- [Task material]:
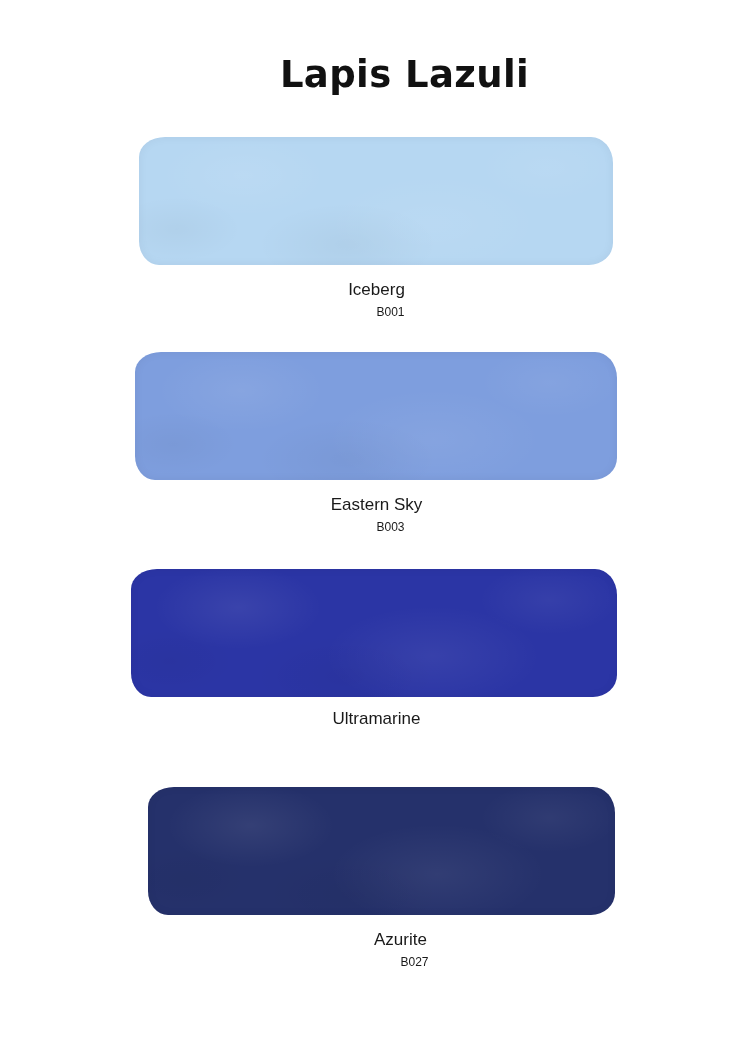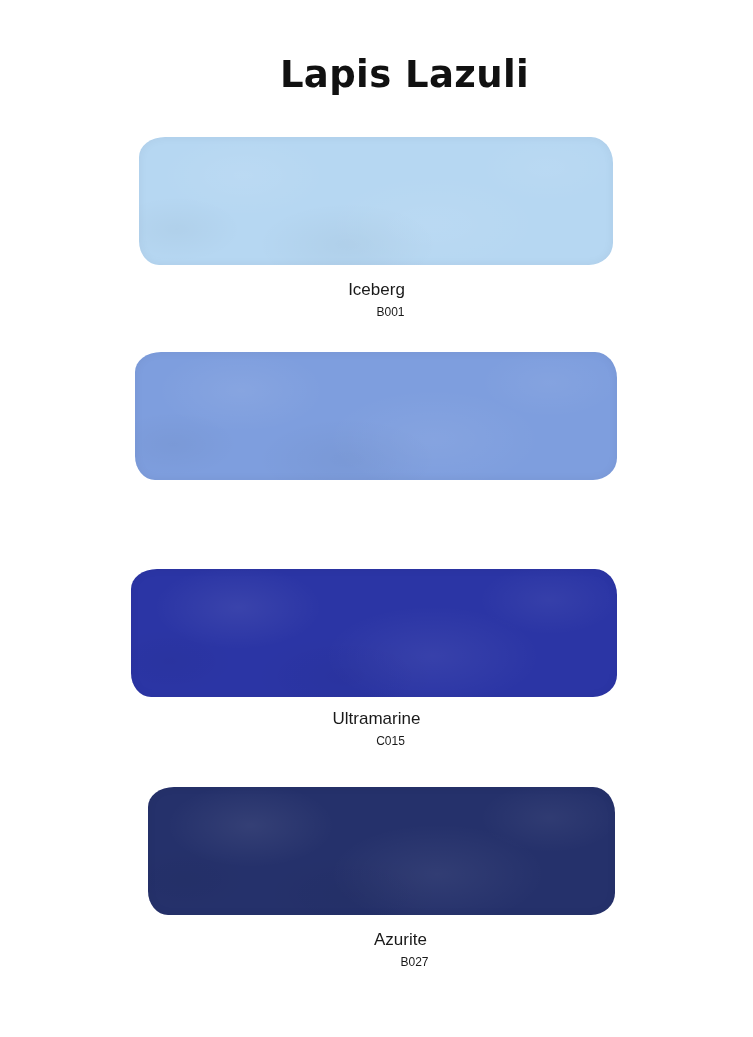--- a/index.html
+++ b/index.html
@@ -133,6 +133,10 @@
     <div class="swatch-wrap">
       <div class="swatch" style="left: 135px; width: 482px; background-color: rgb(126, 158, 222);"></div>
     </div>
+    <div class="caption" style="top:141px;">
+      <span class="name">Eastern Sky</span>
+      <span class="code">B003</span>
+    </div>
   </div>
 
   <div class="swatch-group" style="top:569px;">

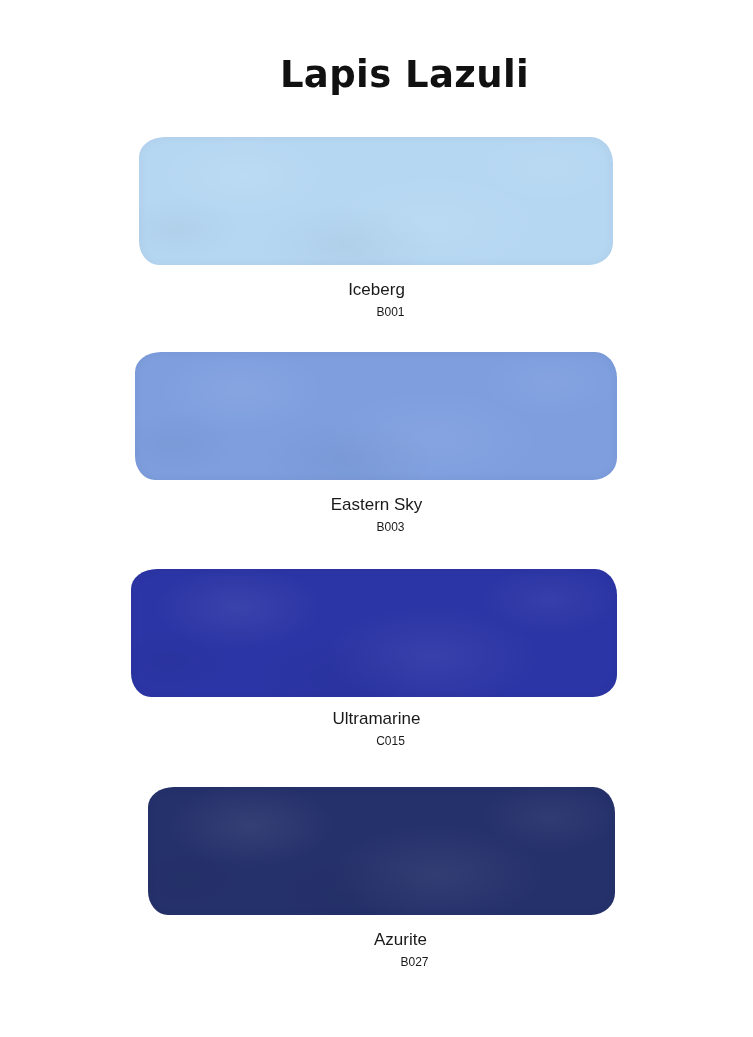--- a/index.html
+++ b/index.html
@@ -145,7 +145,6 @@
     </div>
     <div class="caption" style="top:138px;">
       <span class="name">Ultramarine</span>
-      <span class="code">C015</span>
     </div>
   </div>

- [What you are asked to do]: All lines with the word "span" should be copied from the material above.

- [Answer section]:
+      <span class="name">Eastern Sky</span>
+      <span class="code">B003</span>
       <span class="name">Ultramarine</span>
-      <span class="code">C015</span>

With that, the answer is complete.